More than two-dozen organizations signed a letter sent Wednesday to the leaders of the House Judiciary Committee urging lawmakers to open a closed-door hearing next week that will center around the government’s ability to conduct online surveillance.
The House panel is scheduled to discuss Section 702 of the FISA Amendments Act at a hearing Tuesday, but the meeting is classified and will be open to members of Congress only.
The decision rankled civil liberties groups and other organizations, which sent the letter to ranking committee members Bob Goodlatte, Virginia Republican, and John Conyers, Michigan Democrat, asking them to reconsider.
“We were surprised when we recently learned that you may soon hold a hearing in a classified format, outside of public view,” reads an excerpt from the letter, which was signed by 26 groups including the American Civil Liberties Union, the Electronic Frontier Foundation and Human Rights Watch. “[I]t continues the excessive secrecy that has contributed to the surveillance abuses we have seen in recent years and to their adverse effects upon both our civil liberties and economic growth.”
Passed in 2008, the FISA Amendments Act established new powers for the government by expanding the Foreign Intelligence Surveillance Act of 1978, the federal law that gives investigators the go-ahead to conduct surveillance on non-U.S. citizen.
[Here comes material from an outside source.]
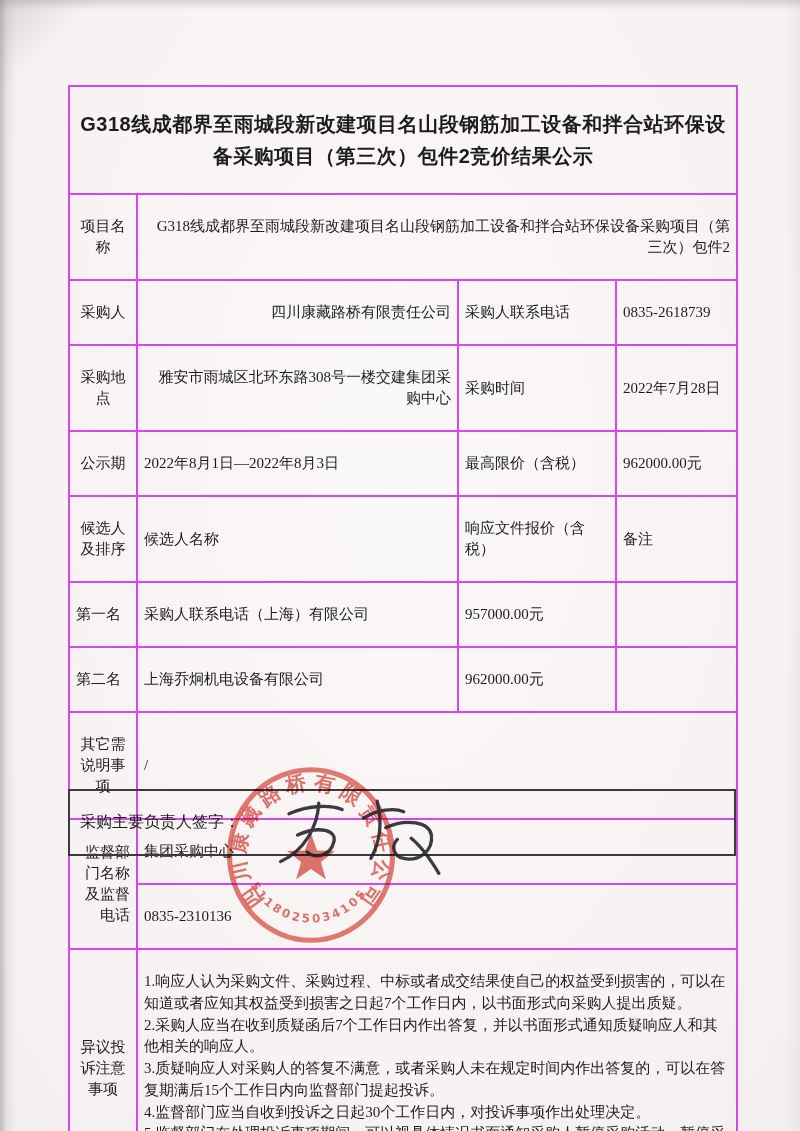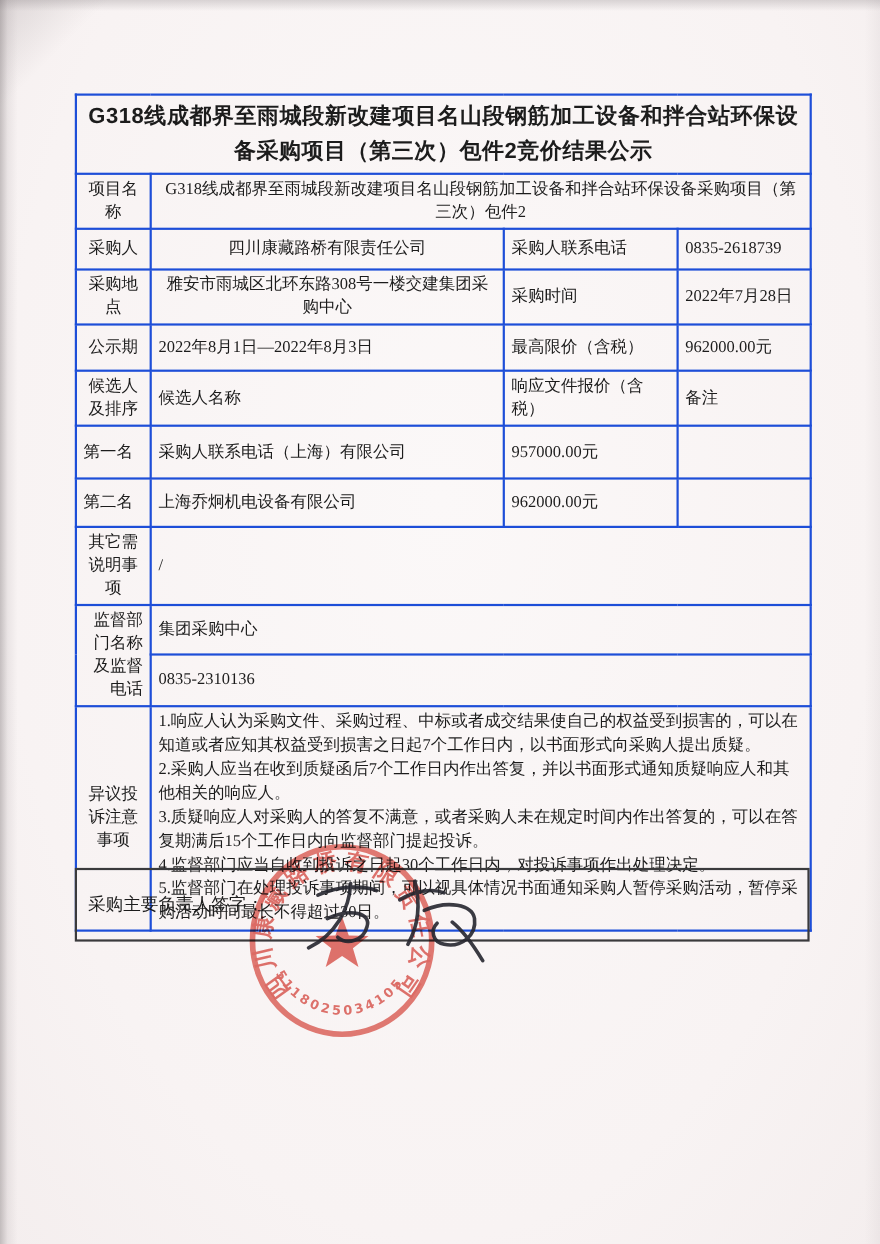"G318线成都界至雨城段新改建项目名山段钢筋加工设备和拌合站环保设备采购项目（第" table.doc td { border: 2px solid #1d4ed8 -> 2px solid #d946ef; padding: 3px 6px -> 21px 6px }
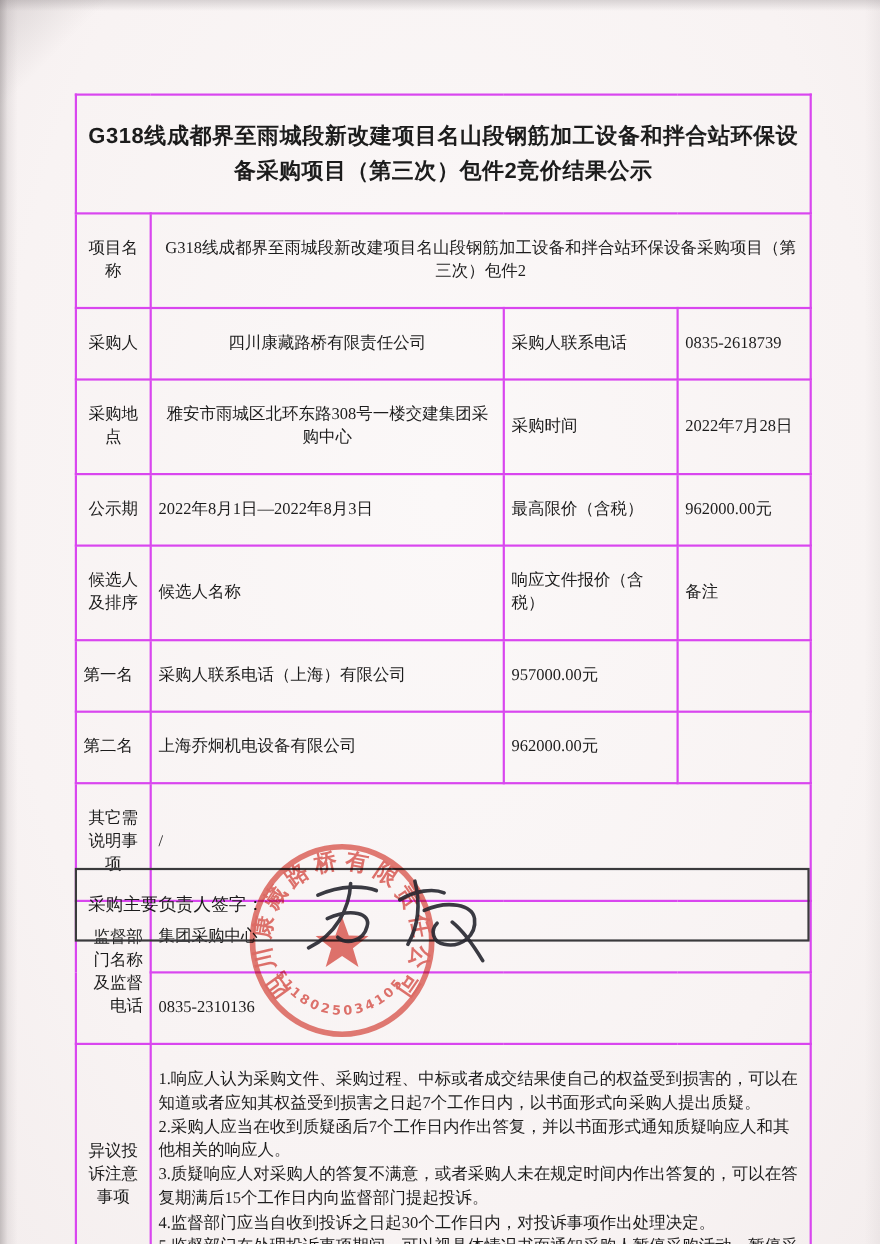"G318线成都界至雨城段新改建项目名山段钢筋加工设备和拌合站环保设备采购项目（第三次）包件2" .l { text-align: center -> right }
Specifically, Section 702 of the FISA Amendments Act allows the National Security Agency to monitor the online activities of foreign persons, the scope of which was exposed by former NSA contractor Edward Snowden in 2013.
Critics of Section 702 fear that any congressional review regarding the law must be done openly and transparently to ensure that the government doesn’t authorize any new eavesdropping abilities for itself, especially after the Snowden’s leaks revealed the extent of NSA surveillance.
“In today’s global communications environment, disclosures of information about how Section 702 operates have confirmed the validity of many of the public’s and civil society’s concerns that this statute implicates the privacy rights of millions of people in the U.S. and around the world who communicate with friends and colleagues abroad, including human rights activists who rely on secure communications for their safety,” the letter read. “The way Section 702 is utilized also affects journalists who interact with confidential sources to report on issues in the public interest, and criminal defendants whose prosecutions may involve the use of evidence derived from intelligence surveillance.”